Speaker Diarization is the procees which aims to find who spoke when in an audio and total number of speakers in an audio recording. This project contains:
- Voice Activity Detection (webrtcvad)
- Speaker Segmentation based on Bi-LSTM
- Embedding Extraction (d-vector extraction)
- Clustering (k-MEANS and Mean Shift)
Voice activity detection (VAD) is a technique in which the presence or absence of human speech is detected. This part has been completed using a module devloped by google called as WebRTC. It's an open framework for the web that enables Real-Time Communications (RTC) capabilities in the browser. The voice activity dector is one of the specific module present in WebRTC. This basic working of WebRTC based VAD is as,
- WebRTC VAD is a Gaussian Mixture Model(GMM) based voice activity detector
- GMM model using PLP features
- Two full covariance Gaussians: One for speech, and one for Non-Speech is used.
To learn about PLP we followed this paper
link.
Following is breif analysis of PLP. PLP consists of the following steps: (i) The power spectrum is computed from the windowed speech signal.
(ii) A frequency warping into the Bark scale is applied.
(iii) The auditorily warped spectrum is convoluted with the power spectrum of the simulated critical-band masking curve to simulate the critical-band integration of human hearing.
(iv) The smoothed spectrum is down-sampled at intervals of ≈ 1 Bark. The three steps frequency warping, smoothing and sampling (ii-iv) are integrated into a single filter-bank called Bark filter-bank.
(v) An equal-loudness pre-emphasis weights the filter-bank outputs to simulate the sensitivity of hearing.
(vi) The equalized values are transformed according to the power law of Stevens by raising each to the power of 0.33. The resulting auditorily warped line spectrum is further processed by (vii) linear prediction (LP). Precisely speaking, applying LP to the auditorily warped line spectrum means that we compute the predictor coefficients of a (hypothetical) signal that has this warped spectrum as a power spectrum.
Finally, (viii), cepstral coefficients are obtained from the predictor coefficients by a recursion that is equivalent to the logarithm of the model spectrum followed by an inverse Fourier transform. Following figure shows a comparative scheme of PLP computation.
So in WebRTC these PLP features are compyed for 10 ms frame and then two Variance models are comapred to find wheater this single frames audio or not.

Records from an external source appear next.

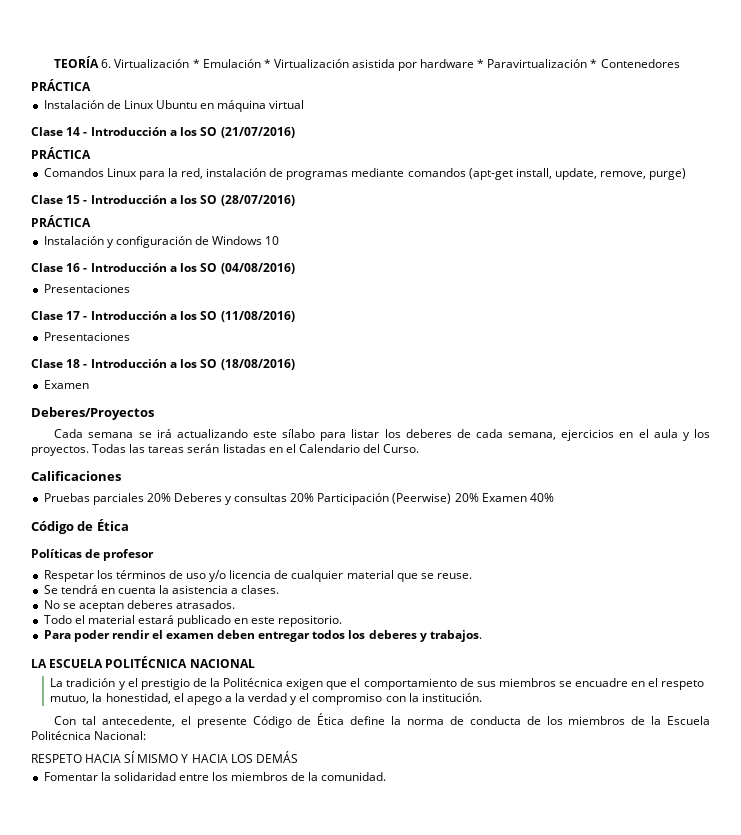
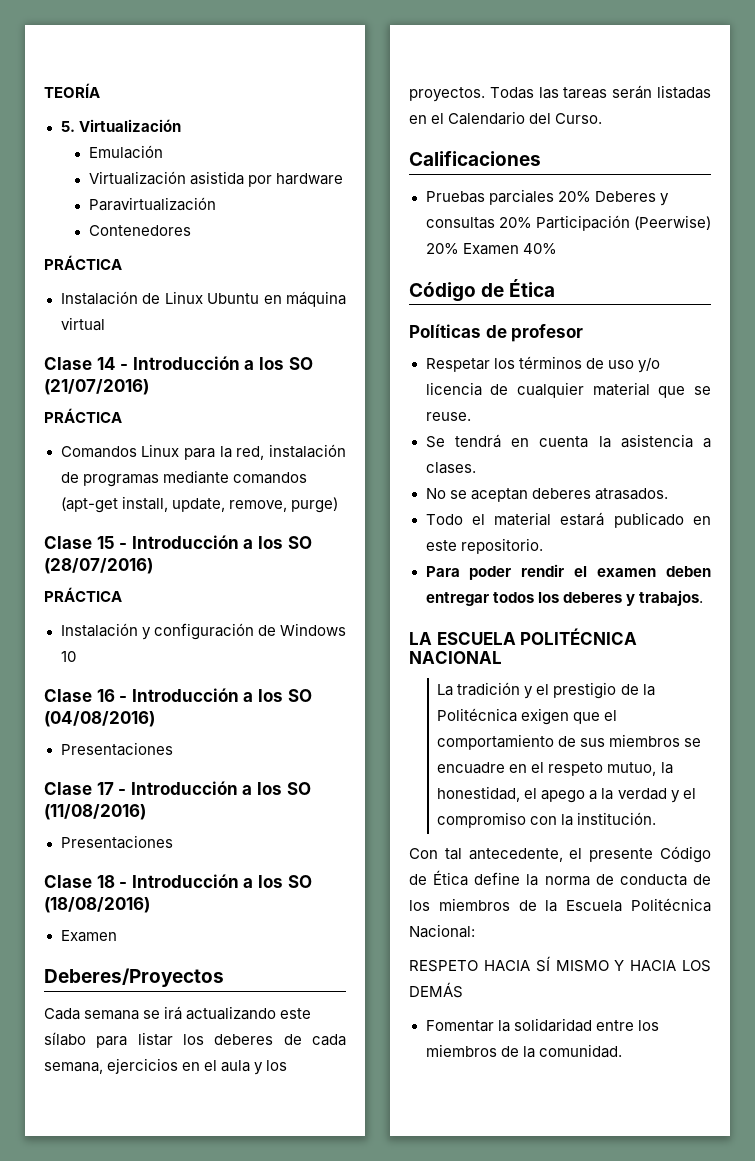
[101,59,200,68] 6. Virtualización * -> [60,119,181,132] // 5. Virtualización //
[263,59,271,68] * -> (163, 152) //
[477,59,485,68] * -> (343, 179) //
[590,59,598,68] * -> (216, 204) //

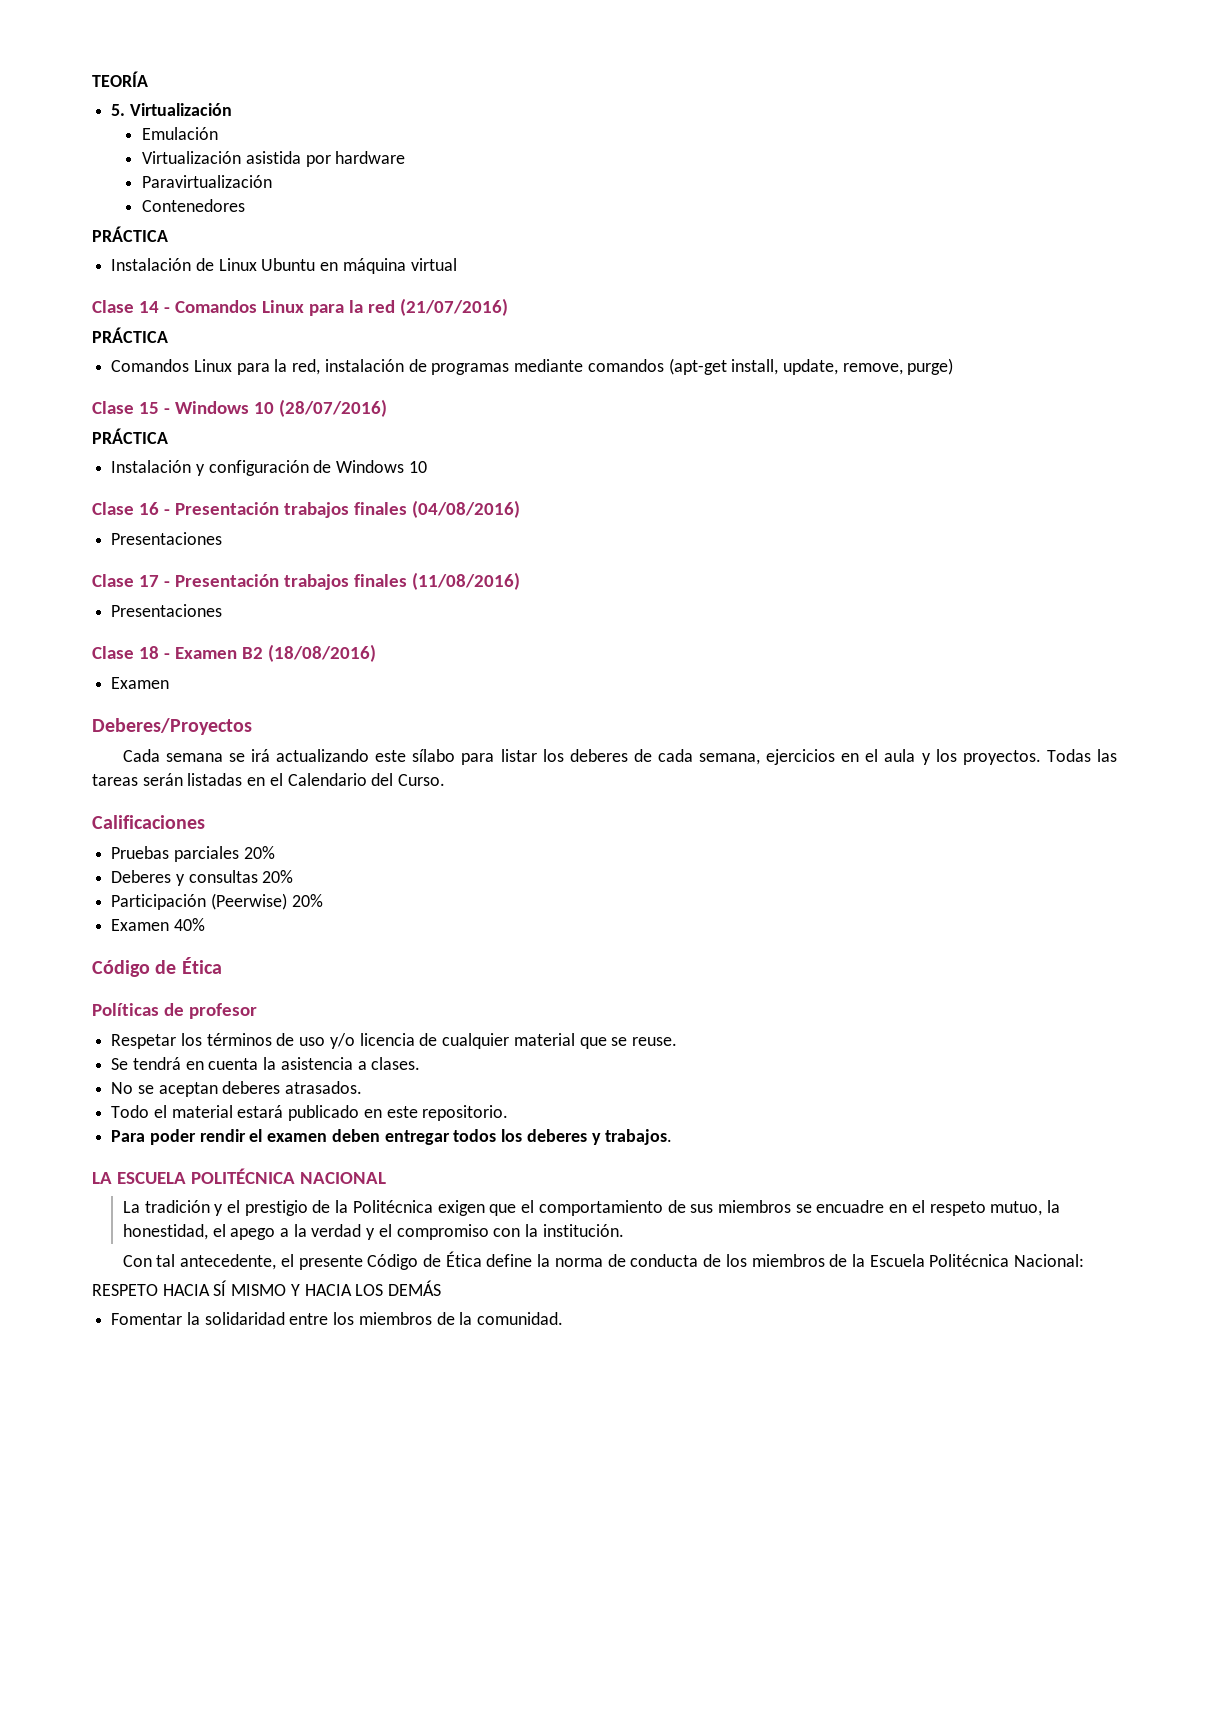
[132,356,313,370] Introducción a los SO -> [174,300,395,316] Comandos Linux para la red
[131,535,312,549] Introducción a los SO -> [174,401,274,414] Windows 10
[131,688,312,702] Introducción a los SO -> [174,502,407,518] Presentación trabajos finales
[130,781,311,795] Introducción a los SO -> [174,574,407,590] Presentación trabajos finales
[131,874,312,888] Introducción a los SO -> [174,647,263,659] Examen B2
(591, 196) none -> (275, 852) //
(532, 222) none -> (294, 876) //
(459, 248) none -> (323, 900) //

Speaker segmentation constitues the heart of speaker diarization, the idea to exactly identify the location of speaker change ooint in the order to miliseconds is still an open chalenge. Speaker segmentation constitutes the heart of speaker diarization, the idea to exactly identify the location of speaker change point in the order of milliseconds is still an open challenge. For this part we have tried to develop a state of art system which is BiLSTM network that is trained using a special SMORMS3 optimizer. SMORMS3 optimizer is a hyvrid oprimizer devloped using RMSprop and Adam optimizers. SMORMS3 stands for "squared mean over root mean squared cubed". Following link provied a detailied analysis of SMORMS3 Link.
Now, comming to our speaker segmentation part architecture which ultilizes this SMORMS3 optimizer wroks on the pricipal that address speaker change detection as a binary sequence labeling task using Bidirectional Long Short-Term Memory recurrent neural networks (Bi-LSTM). Given an audio recording, speaker change detection aims at finding the boundaries between speech turns of different speakers. In Figure below, the expected output of such a system would be the list of timestamps between spk1 & spk2, spk2 & spk1, and spk1 & spk4.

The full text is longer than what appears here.